The first time they tried to shine the projector images on the wall, the sunlight was too bright, so they had to come back in the evening, after the sun started to set.

Students, overall, seemed to like the art.

“It’s great,” Ashley Nichols, a seventh grade student, said. “I like how it all ties into the lessons.”

Some of students’ favorite paintings were the rat, which symbolizes the outbreak of the bubonic plague, and Joan of Arc. It has not been a distraction for students, but instead a fun way to experience the lessons through art.

“I’ve heard several students talking in the halls about the paintings,” Carr said. “Most are trying to figure out what each one is, including the topics we haven’t covered yet. I have also had students in class realize what a silhouette is as we learn about it. It is really exciting when they make that connection on their own.”

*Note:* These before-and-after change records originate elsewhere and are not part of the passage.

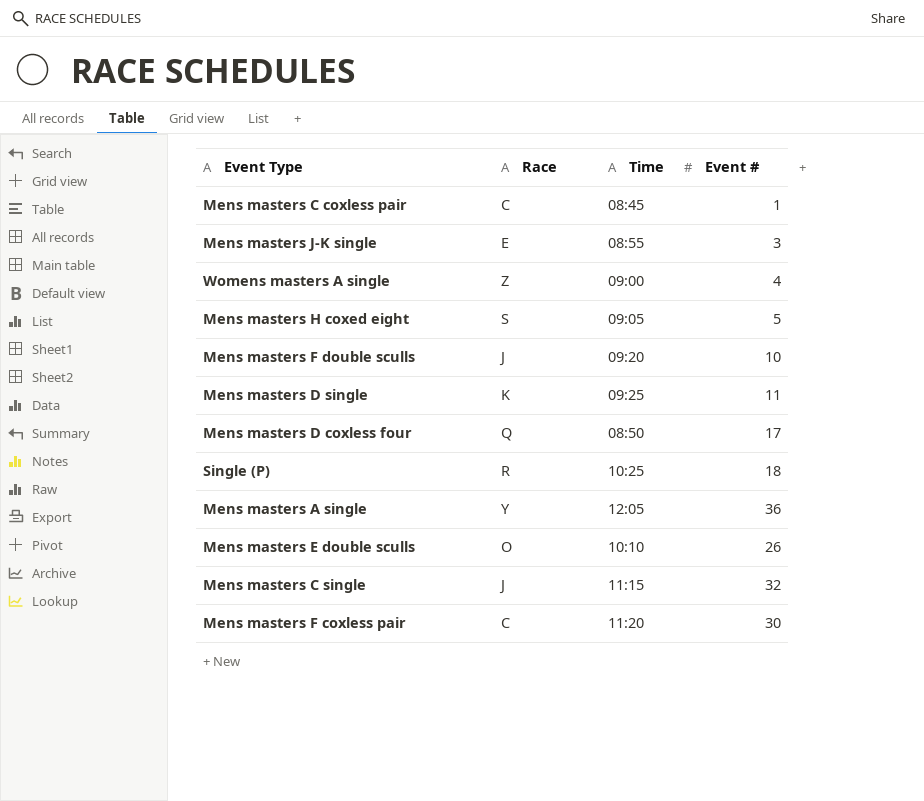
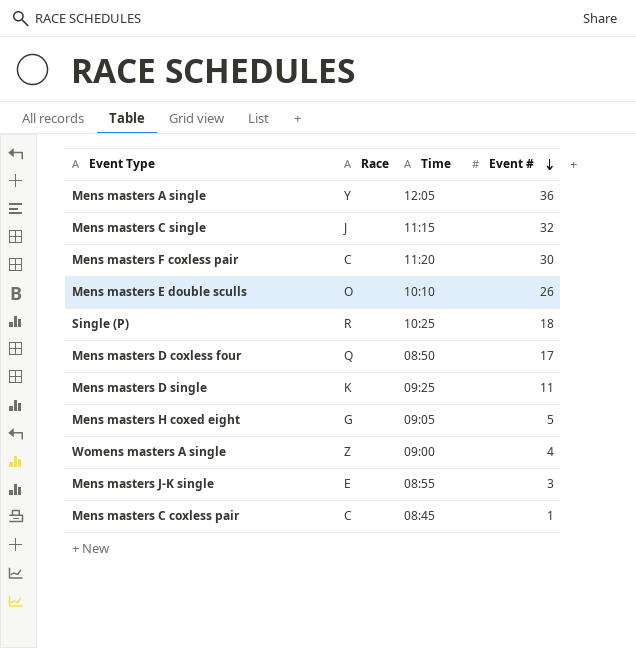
row order: none -> Event # descending
row Mens masters F double sculls: J | 09:20 | 10 -> none
Mens masters H coxed eight | Race: S -> G

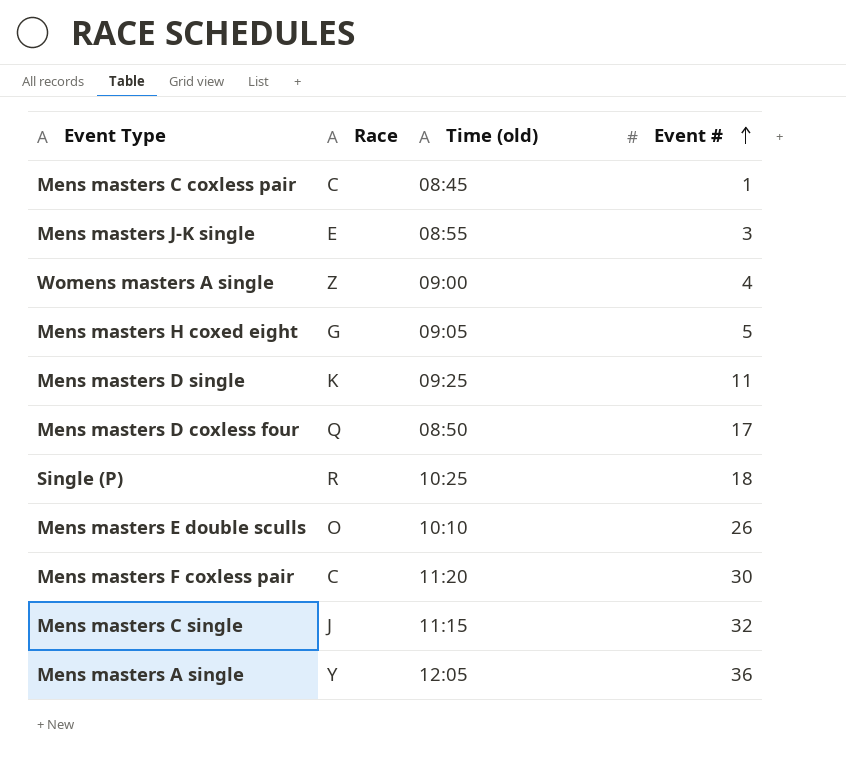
row order: Event # descending -> Event # ascending
column name: Time -> Time (old)

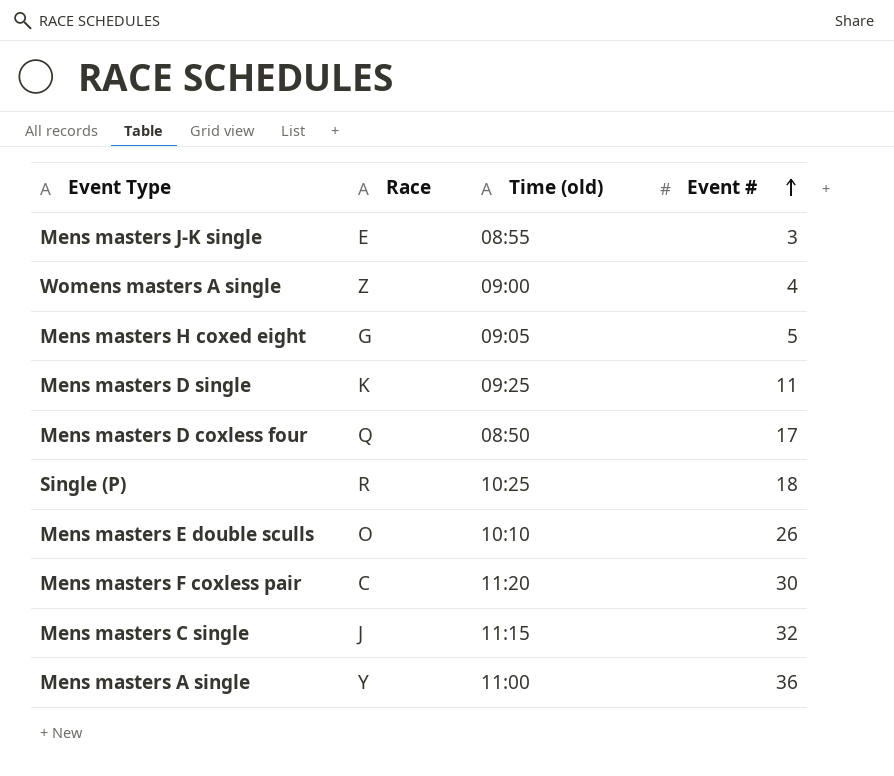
row Mens masters C coxless pair: C | 08:45 | 1 -> none
Mens masters A single | Time (old): 12:05 -> 11:00

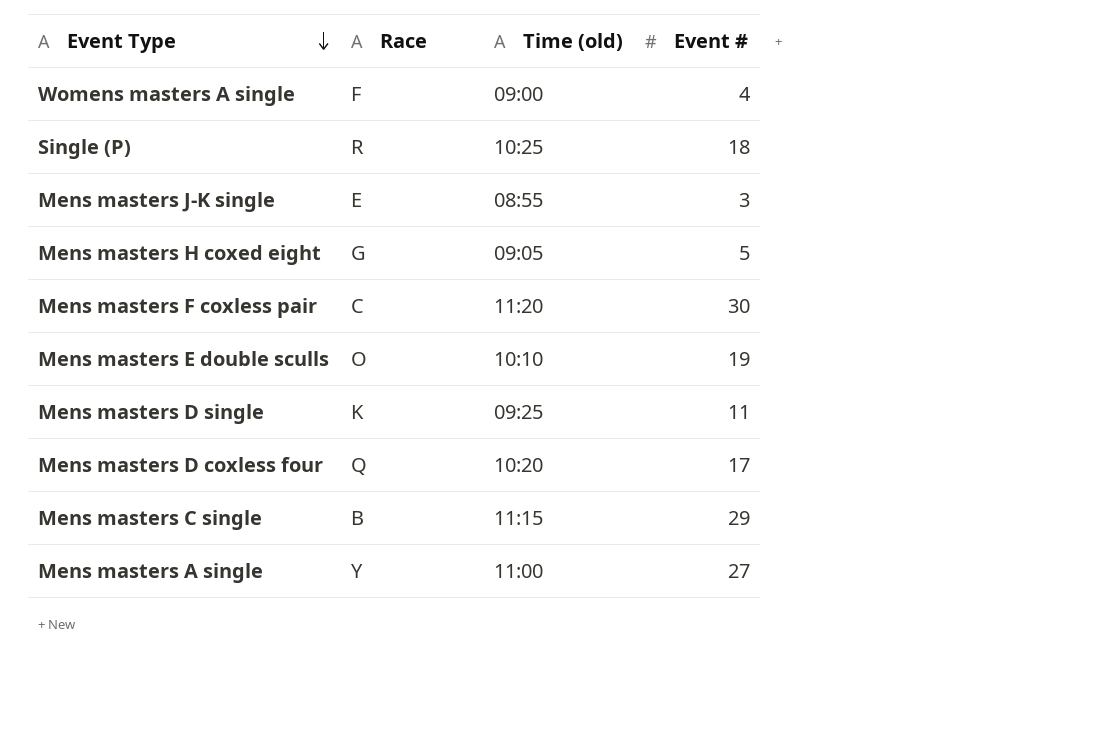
row order: Event # ascending -> Event Type descending
Womens masters A single | Race: Z -> F
Mens masters E double sculls | Event #: 26 -> 19
Mens masters D coxless four | Time (old): 08:50 -> 10:20
Mens masters C single | Race: J -> B
Mens masters C single | Event #: 32 -> 29
Mens masters A single | Event #: 36 -> 27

Sevier principal Holly Flora was also very supportive of the idea.

“I checked with Dr. Flora to make sure it would be okay,” Flanary said. “I’m fairly certain she contacted somebody at the Administrative Support Center to make sure we were not violating some kind of rules by paining part of the outside wall. Dr. Flora was super-supportive and thought it was a great idea.”

Mackenzie Dickinson, a seventh grade student, believes art should be a bigger part of classes.

“I think it would be cool or fun if, for getting a grade or a test, you get to draw something related to what we have learned, but not necessarily on the wall,” she said.

The art has helped students get more involved with the topics, so they can slowly connect the pictures to a topic they are learning about in class.

“I absolutely would recommend this to any teacher with a blank wall,” Carr said. “It not only ‘spices’ up a blank and boring space, but it also helps reinforce curriculum in a fun and unusual way.”

Flanary has been particularly pleased with the support the two of them received.

“It seems like we are constantly coming up with ideas and projects to get students more interested in what they are learning about at Sevier,” Flanary said. “I love that our principals are so willing to support whatever ideas we come up with. There’s a lot of opportunity to try new things at Sevier.”